The Jerusalem Center for Public Affairs sets out the present situation on the ‘holy sites’ in full. 
‘Dipping in’ and adopting in toto the Palestinians’ stance on Al-Aqsa was a questionable choice, and perpetuating the inaccurate theory that ‘the world’s holiest site’ is under threat from Jews when, as Honest Reporting puts it ”the real issue that has been discussed in recent times is not the rebuilding of the Temple but Jewish access and prayer rights on the Temple Mount” was clearly misleading and biased.
In addition to the cinematographic points I made in my original piece and the facts and inaccuracies set out by Honest Reporting and BBC Watch, this amounts to a pretty comprehensive case of  you know what.

The medium of Twitter seems to turn everyone into an inarticulate bunch of angry souls frustrated by only being allowed to express complicated concepts in pidgin english.
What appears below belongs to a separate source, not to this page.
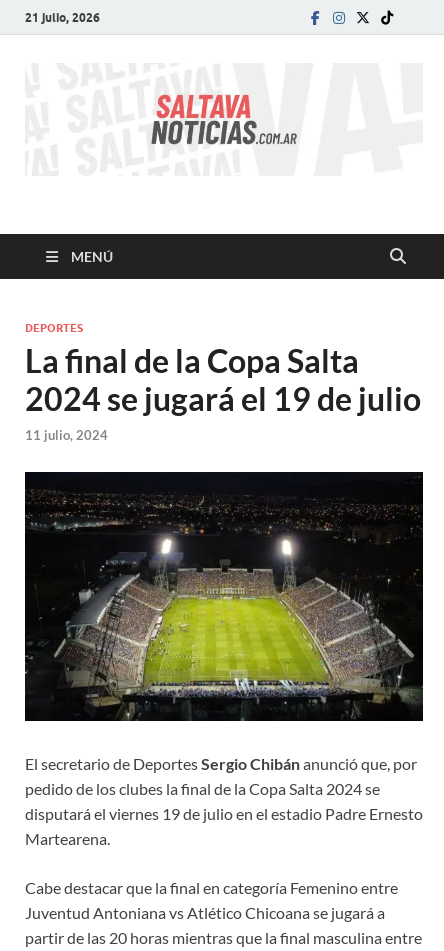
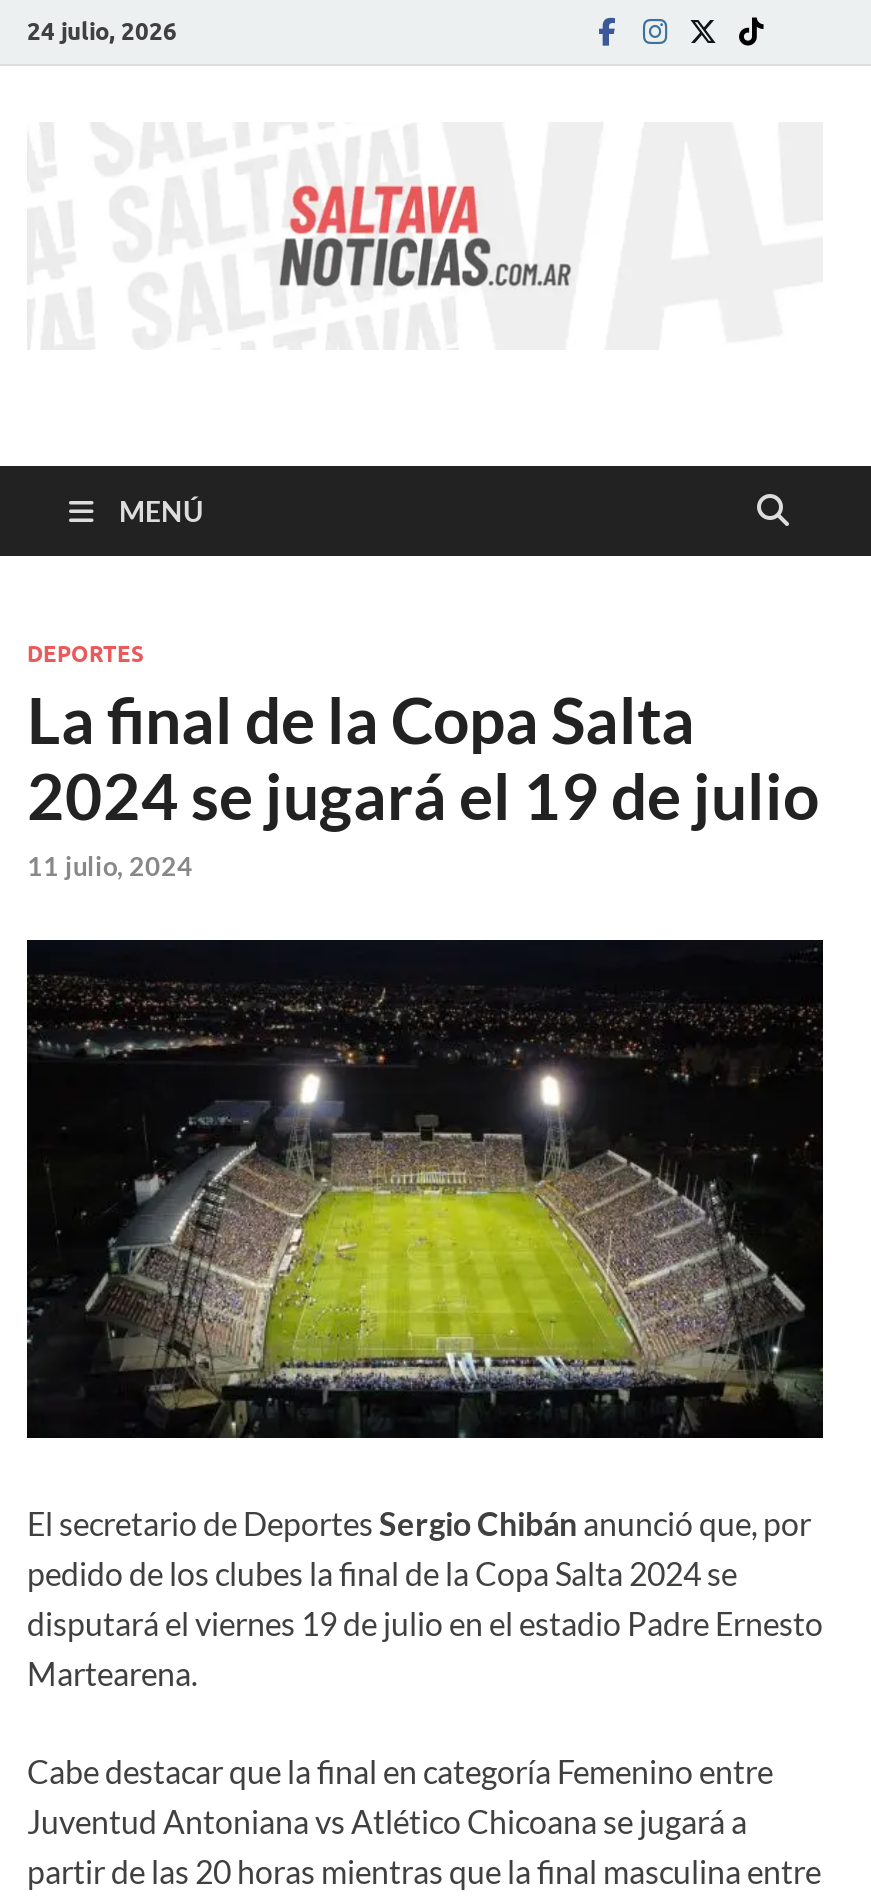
[25,10,100,24] 21 julio, 2026 -> [27,15,177,45] 24 julio, 2026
Unfortunately, Twitter seems to be the only mode of engaging with the film’s creator.

Critics of my review of that programme, or anything else, at least have the opportunity to express themselves in normal language in the comments section of this blog. Even better, you don’t even have to go to the trouble of creating a moniker. You can just choose to remain anonymous, as many of you do. Craig and I would prefer it if you signed off with some kind of distinguishing mark, such as ‘anonymous 5’ but we haven’t withdrawn the simple anon option.

This is a niche blog, for niche people; a Royston Vasey backwater of a blog. An acquired taste type of blog if you will.  We don’t boast about the viewing stats, but they’re not bad for  a blog that hasn’t advertised, promoted itself or link-dumped. Many readers lurk quietly. 

Now, here’s the thing. Media-monitoring websites like Honest Reporting, BBC Watch, UK Media Watch, News-Watch and Biased-BBC reach a lot of people - perhaps mainly the already converted. The commentariat inevitably includes some opposition, and it’s annoying that this rarely produces constructive debate. It nearly always degenerates into abusive language, ad hominem attacks and ‘drive-by’ one-liners which insinuate without setting out an argument.
Any fule kno that when you blog, you set yourself up as a target. People wish cancer upon you, sometimes specifying which particular kind of cancer they’d prefer you to get. 


I’d say the evidence above amounts to clear case of bias, or if you like, incompetence. You choose. Please feel free to disagree nicely or remain silent.